A Federal Reserve Bank of San Francisco study released this week found that demand was driving about a third of the current rise in inflation, while supply-side issues or a combination ambiguity of supply and demand factors accounted for about two-thirds. .
This means that the return of demand to more normal levels should help dampen inflation somewhat, although supply in key markets remains disrupted. The Fed has made it clear that it cannot directly lower oil and gas prices, for example, because those costs depend more on global supply than domestic demand.
“There’s really nothing we can do about oil prices,” Powell told senators on Wednesday. Still, he later added, “there is a job to moderate the demand so that it can be in better balance with the supply”.
What is Inflation? Inflation is a loss of purchasing power over time, which means your dollar won’t go as far tomorrow as it did today. It is usually expressed as the annual change in prices of common goods and services such as food, furniture, clothing, transport and toys.
But it also means that if the supply shortages driving so much inflation today don’t subside, the Fed may need a more punitive response – one that significantly weakens the economy to bring demand into line – to bring annual price increases back to more normal. 2% levels.
The path to lower inflation without causing a recession “has been made much more difficult by the events of the last few months, thinking about the war and, you know, commodity prices, and other issues with supply chains,” Powell said. Wednesday.
Asked whether containing inflation would require causing very high unemployment, Mr Powell said on Thursday that “the answer is going to depend, to a large extent, on what happens on the supply side”.

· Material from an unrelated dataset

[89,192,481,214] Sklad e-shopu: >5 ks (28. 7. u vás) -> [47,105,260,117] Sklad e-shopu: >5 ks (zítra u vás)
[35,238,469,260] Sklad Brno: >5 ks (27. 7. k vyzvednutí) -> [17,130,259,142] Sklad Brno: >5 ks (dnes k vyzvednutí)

There’s an important reason Fed officials can’t wait forever for supply to recover. If supply shocks and rising prices lasted long enough, they could persuade consumers to expect inflation to persist, thereby altering behavior in ways that make rapid price increases a more permanent feature of the economy. Workers could demand greater wage growth to cover projected increases in rent and grocery prices, prompting employers to charge more as they try to cover the rising labor bill .
In addition, the spike in food and energy prices caused by the war in Ukraine could affect other prices, making it more expensive to provide a restaurant meal, travel by plane and bus, or heat a hotel room.

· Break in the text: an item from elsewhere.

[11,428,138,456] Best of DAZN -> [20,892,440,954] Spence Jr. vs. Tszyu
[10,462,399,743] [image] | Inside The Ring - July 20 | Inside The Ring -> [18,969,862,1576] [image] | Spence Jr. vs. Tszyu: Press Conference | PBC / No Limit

“Typically there is some kind of light at the end of the tunnel,” said Omair Sharif, founder of research firm Inflation Insights. Usually, he explained, gas and food supplies in particular are disrupted by short-lived events rather than wars that could last for months or years.
“I think their concern is this: this is not the energy shock of old,” Mr. Sharif said. “The longer it stays high and the longer it stays high, the more likely it is to bleed into a lot of other things.”
Some supply disruptions could improve. Chip production showed signs of accelerating, which could ease pressure on the automotive and electronics markets. Bloated inventories of some products at retailers like Target are likely to drive prices down as companies try to empty their shelves. But economists warn it is too early to call any glimmer of hope conclusive.
“The supply chain is Whac-a-Mole,” Tom Barkin, president of the Federal Reserve Bank of Richmond, said in a webinar on Tuesday. “People say you solve one problem and you have another.”
For now, central bankers are trying to quickly raise interest rates to a level that clearly constrains the economy – at which point they will assess how much more is needed.
“We have to find price stability in this new world,” Powell said last week.